PROBLEM DETAILS ::
Every line with "projects" in it must be copied from the data.

INPUT DATA ::
>>>>

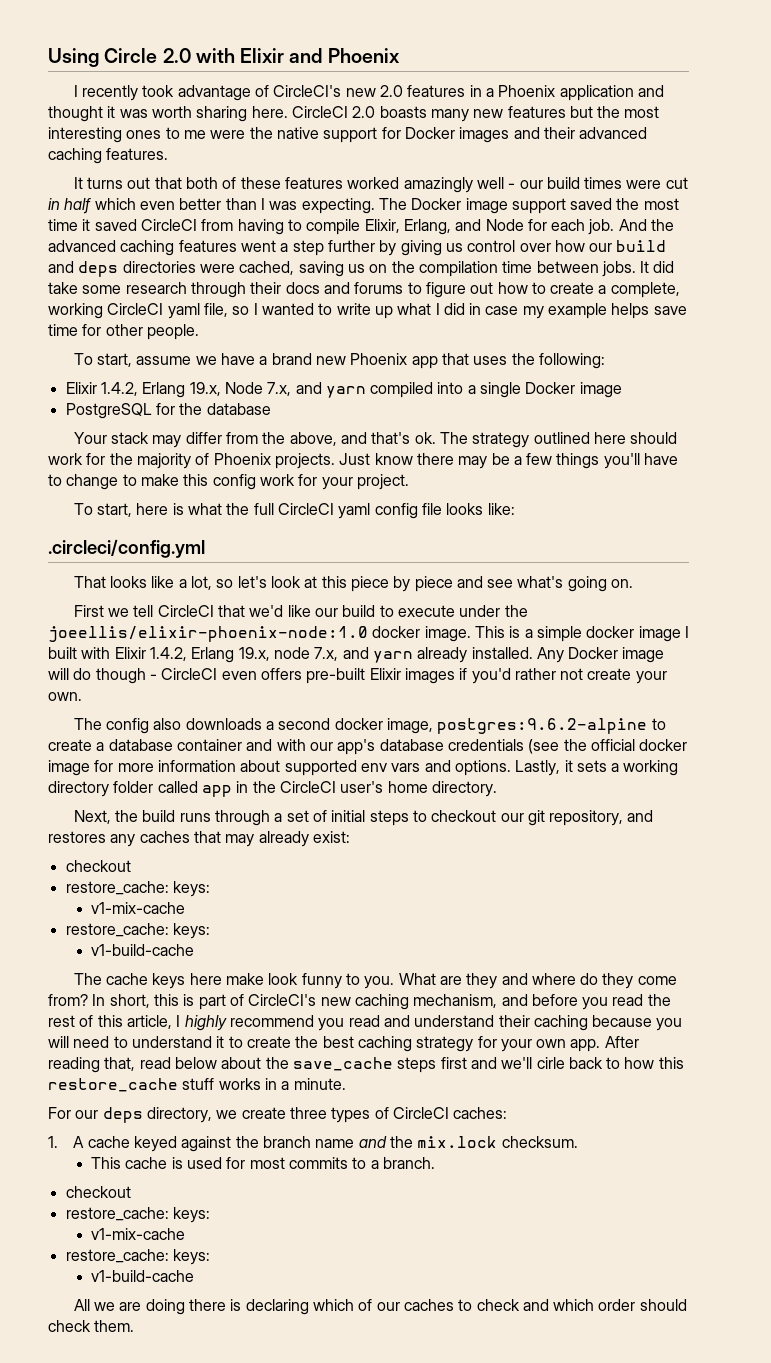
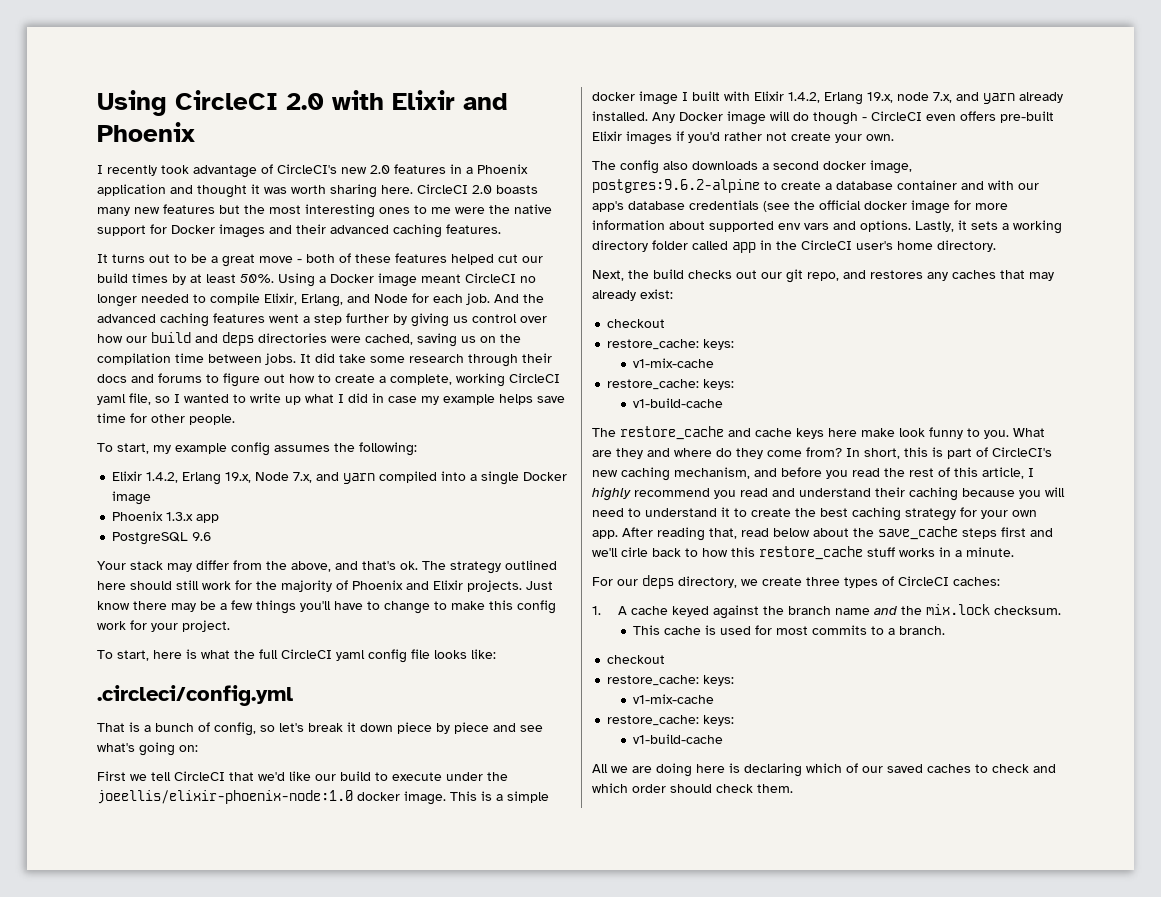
- Using Circle 2.0 with Elixir and Phoenix
+ Using CircleCI 2.0 with Elixir and Phoenix
- It turns out that both of these features worked amazingly well - our build times were cut in half which even better than I was expecting. The Docker image support saved the most time it saved CircleCI from having to compile Elixir, Erlang, and Node for each job.
+ It turns out to be a great move - both of these features helped cut our build times by at least 50%. Using a Docker image meant CircleCI no longer needed to compile Elixir, Erlang, and Node for each job.
- To start, assume we have a brand new Phoenix app that uses the following:
+ To start, my example config assumes the following:
- PostgreSQL for the database
+ Phoenix 1.3.x app
+ PostgreSQL 9.6
- The strategy outlined here should work for the majority of Phoenix projects.
+ The strategy outlined here should still work for the majority of Phoenix and Elixir projects.
- That looks like a lot, so let's look at this piece by piece and see what's going on.
+ That is a bunch of config, so let's break it down piece by piece and see what's going on:
- Next, the build runs through a set of initial steps to checkout our git repository, and restores any caches that may already exist:
+ Next, the build checks out our git repo, and restores any caches that may already exist:
- The cache keys here make look funny to you.
+ The restore_cache and cache keys here make look funny to you.
- All we are doing there is declaring which of our caches to check and which order should check them.
+ All we are doing here is declaring which of our saved caches to check and which order should check them.

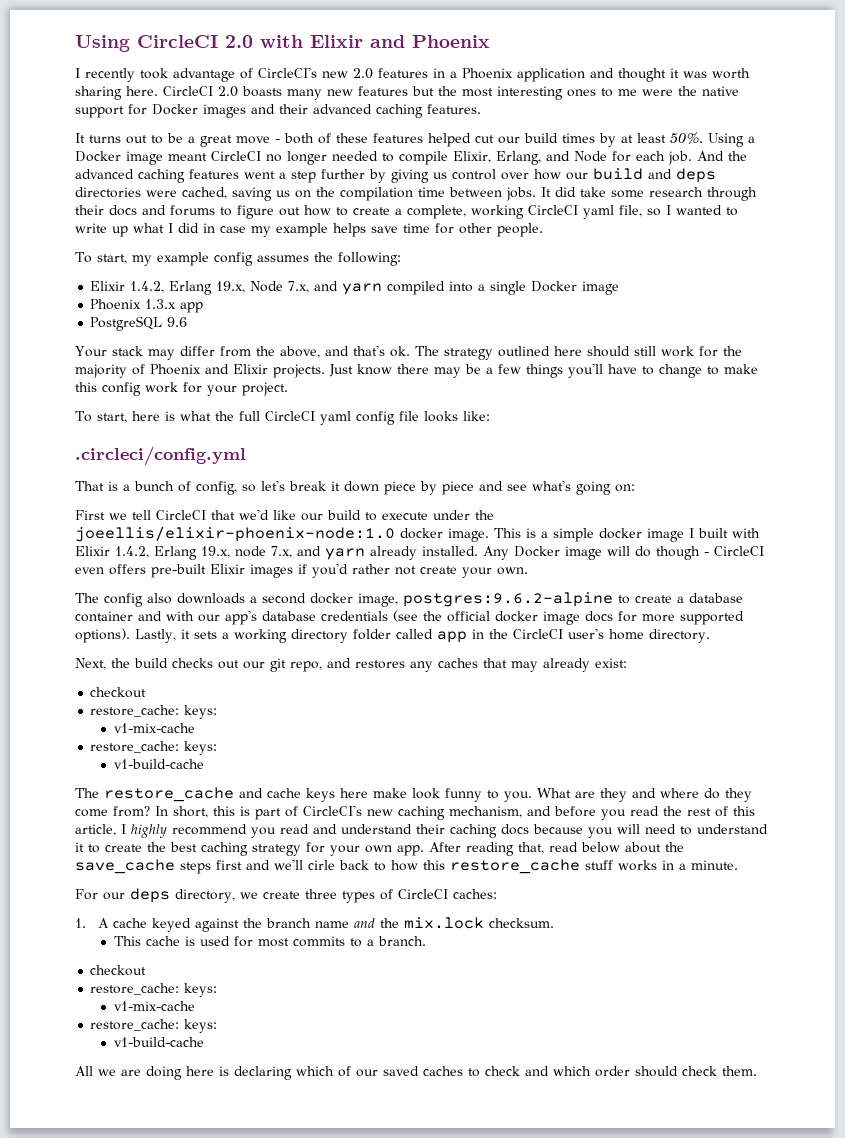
- The config also downloads a second docker image, postgres:9.6.2-alpine to create a database container and with our app's database credentials (see the official docker image for more information about supported env vars and options.
+ The config also downloads a second docker image, postgres:9.6.2-alpine to create a database container and with our app's database credentials (see the official docker image docs for more supported options).
- In short, this is part of CircleCI's new caching mechanism, and before you read the rest of this article, I highly recommend you read and understand their caching because you will need to understand it to create the best caching strategy for your own app.
+ In short, this is part of CircleCI's new caching mechanism, and before you read the rest of this article, I highly recommend you read and understand their caching docs because you will need to understand it to create the best caching strategy for your own app.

<<<<

WRITTEN RESPONSE ::
- The strategy outlined here should work for the majority of Phoenix projects.
+ The strategy outlined here should still work for the majority of Phoenix and Elixir projects.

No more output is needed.